Although it seems as if though this government consists of a traditional coalition, Merkel is actually the first German Chancellor to rule a three-party government. Almost all parties have shifted their profile. The terms 'social democratic', 'liberal', 'conservative' etc. are not confined to one party anymore. Instead of ideological labels, coloured labels are now used in public debate: Merkel's government is 'schwarz-gelb' (black-yellow), black for the CDU/CSU, yellow for the FDP. In addition, the time of great 'people's parties', big political parties which accommodate for most of the population, such as the CDU/CSU and the SPD used to be, is over. Both parties will in the future need more than one partner party to govern the country with. The German public has long debated this issue and has mentioned the danger of increased fractioning within the political landscape. It seems strange that now that it happened no one seems to take notice of it.
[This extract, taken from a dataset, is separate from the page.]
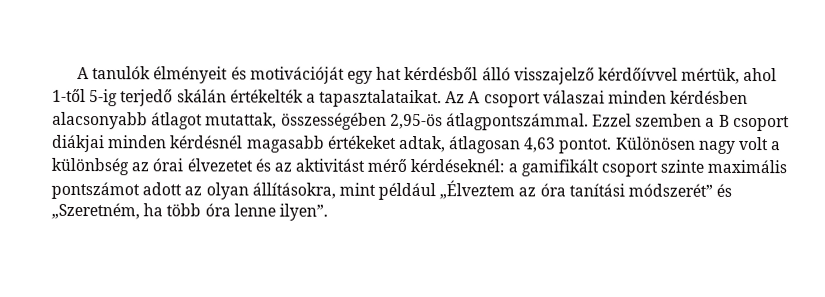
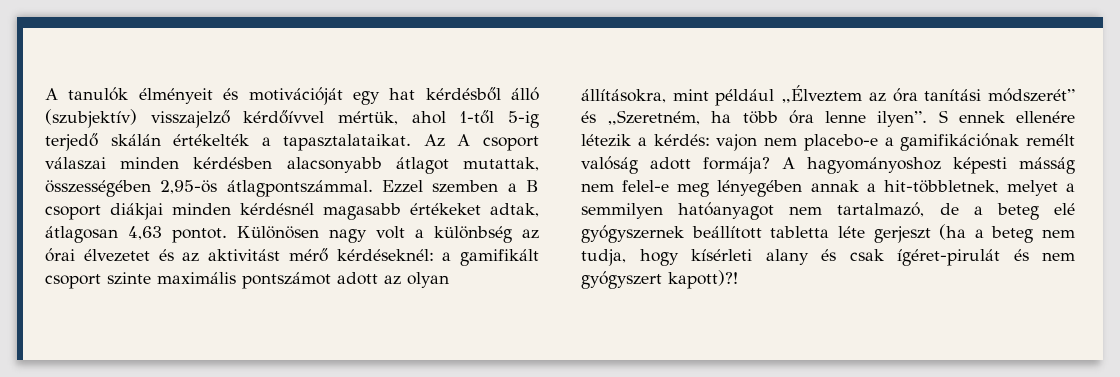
- A tanulók élményeit és motivációját egy hat kérdésből álló visszajelző kérdőívvel mértük, ahol 1-től 5-ig terjedő skálán értékelték a tapasztalataikat.
+ A tanulók élményeit és motivációját egy hat kérdésből álló (szubjektív) visszajelző kérdőívvel mértük, ahol 1-től 5-ig terjedő skálán értékelték a tapasztalataikat.
+ S ennek ellenére létezik a kérdés: vajon nem placebo-e a gamifikációnak remélt valóság adott formája? A hagyományoshoz képesti másság nem felel-e meg lényegében annak a hit-többletnek, melyet a semmilyen hatóanyagot nem tartalmazó, de a beteg elé gyógyszernek beállított tabletta léte gerjeszt (ha a beteg nem tudja, hogy kísérleti alany és csak ígéret-pirulát és nem gyógyszert kapott)?!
The German government is everything but strong at the moment. Major debates are publicly fought, but the Chancellor remains silent. It's all quiet on the Kanzleramt front. Merkel, who completely lacks the conservative Biedermeier aura, continues to be the cold moderniser of her conservative party. But she risks losing her conservative image altogether.

It thus seems ironic that Times Magazine portrayed Merkel as a strong and benign leader, managing Europe's affairs, when it is clear that there is a country to be repaired at home. Hostile voices within her party are becoming louder and she might be at risk of following the destiny of her predecessor Kohl who became victim of a coup in that late 1990's. The coup's initiator at the time: none other than Angela Merkel.